Tell me how many lines of the entries below include the string "bucket", and give only the number.

--------

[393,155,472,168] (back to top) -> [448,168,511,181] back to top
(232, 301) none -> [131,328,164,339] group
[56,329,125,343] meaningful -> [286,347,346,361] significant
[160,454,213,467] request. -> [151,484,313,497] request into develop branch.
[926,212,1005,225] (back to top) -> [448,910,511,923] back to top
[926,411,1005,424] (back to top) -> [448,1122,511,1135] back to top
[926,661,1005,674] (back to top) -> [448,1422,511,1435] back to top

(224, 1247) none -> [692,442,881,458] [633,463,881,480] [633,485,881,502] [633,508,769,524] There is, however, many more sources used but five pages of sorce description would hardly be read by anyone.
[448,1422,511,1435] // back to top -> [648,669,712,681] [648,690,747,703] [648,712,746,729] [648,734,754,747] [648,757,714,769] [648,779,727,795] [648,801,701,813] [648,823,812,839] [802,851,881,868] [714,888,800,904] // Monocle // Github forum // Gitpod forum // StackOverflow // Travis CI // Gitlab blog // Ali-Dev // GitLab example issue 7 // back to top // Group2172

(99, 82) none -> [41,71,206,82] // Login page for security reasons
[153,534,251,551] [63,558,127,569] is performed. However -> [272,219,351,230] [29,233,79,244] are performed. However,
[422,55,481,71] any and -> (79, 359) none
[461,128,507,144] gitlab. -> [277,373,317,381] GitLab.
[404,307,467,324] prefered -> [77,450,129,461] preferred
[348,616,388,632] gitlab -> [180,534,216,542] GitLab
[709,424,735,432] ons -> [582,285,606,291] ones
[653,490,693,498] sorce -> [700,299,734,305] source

--------

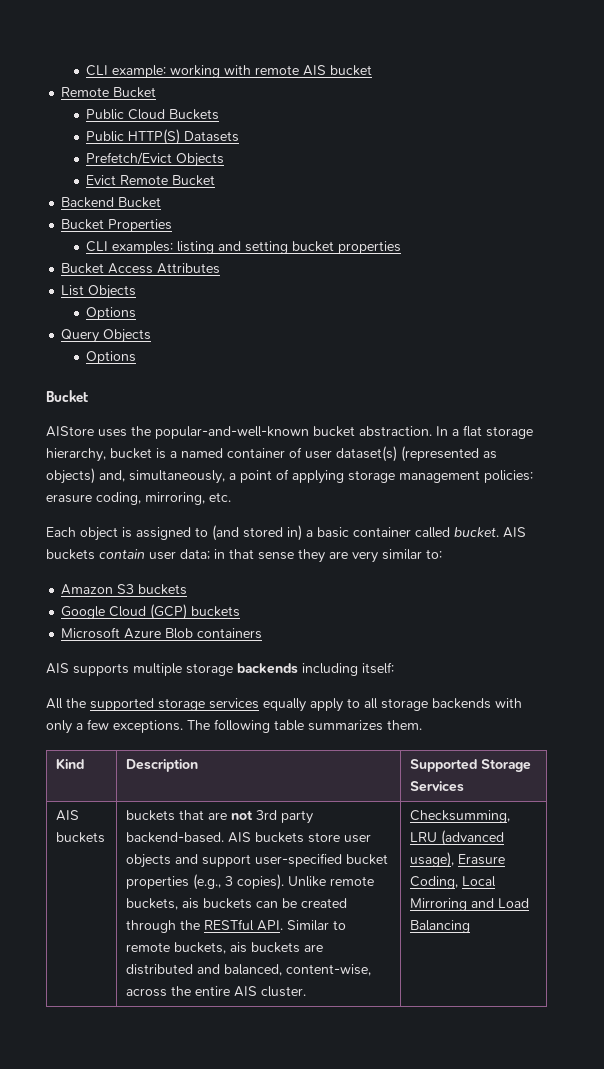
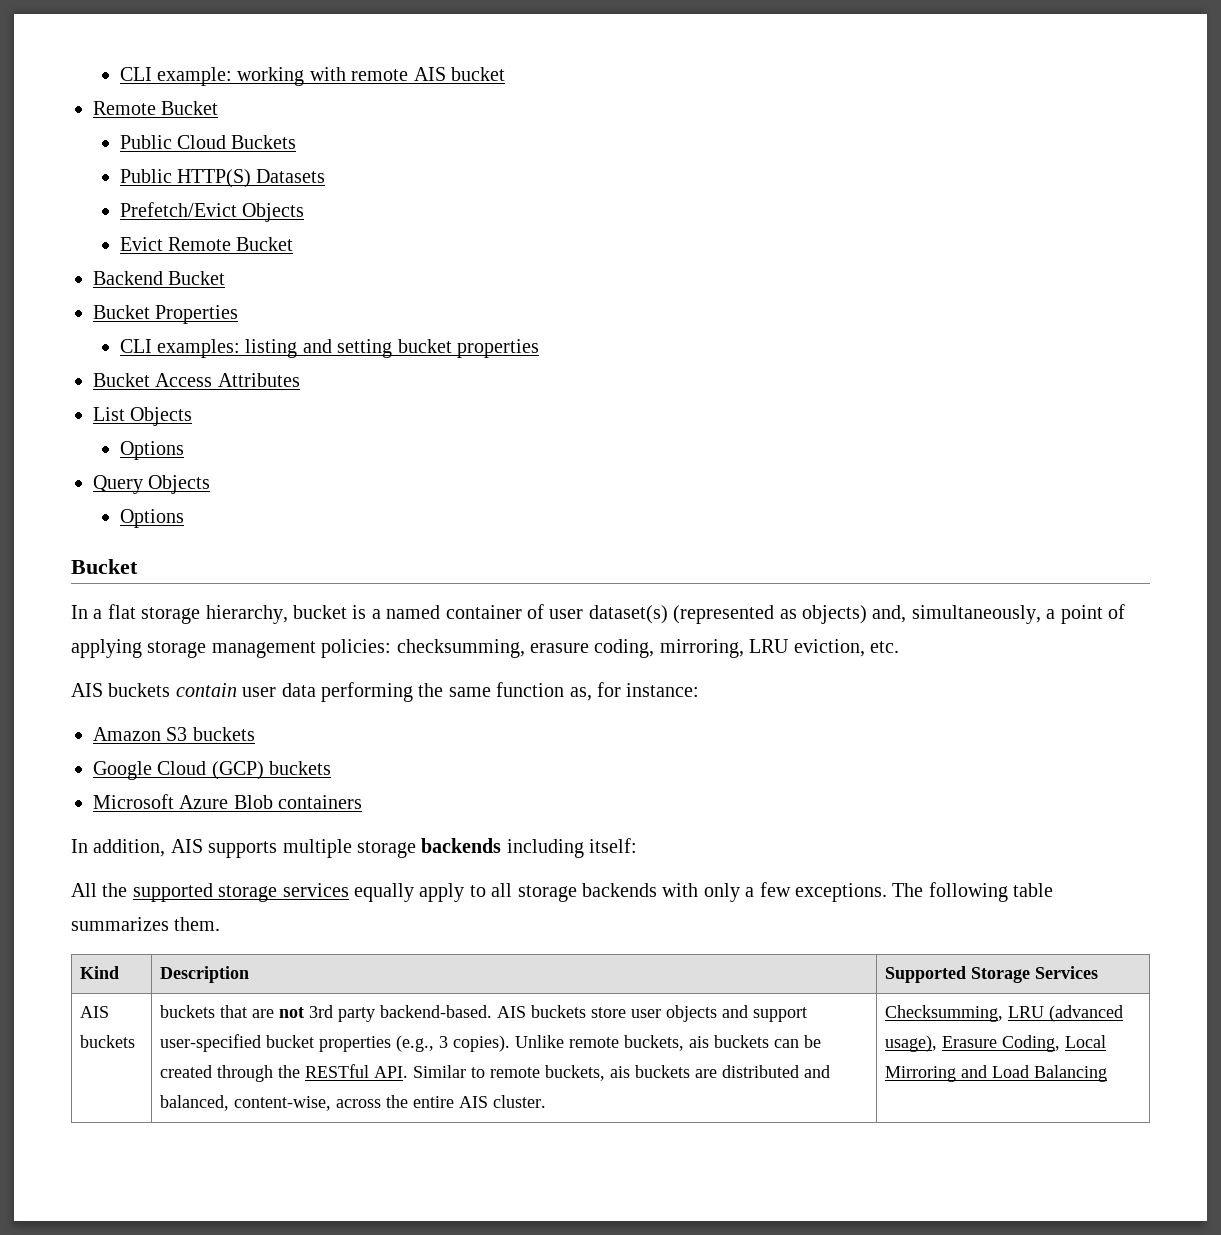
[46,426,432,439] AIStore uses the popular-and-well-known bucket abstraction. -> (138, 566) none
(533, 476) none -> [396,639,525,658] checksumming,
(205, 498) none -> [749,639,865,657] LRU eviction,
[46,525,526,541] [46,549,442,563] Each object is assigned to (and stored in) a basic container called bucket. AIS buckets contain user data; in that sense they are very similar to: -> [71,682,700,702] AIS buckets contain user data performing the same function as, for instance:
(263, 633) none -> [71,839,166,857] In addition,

--------

[Exercise response] 2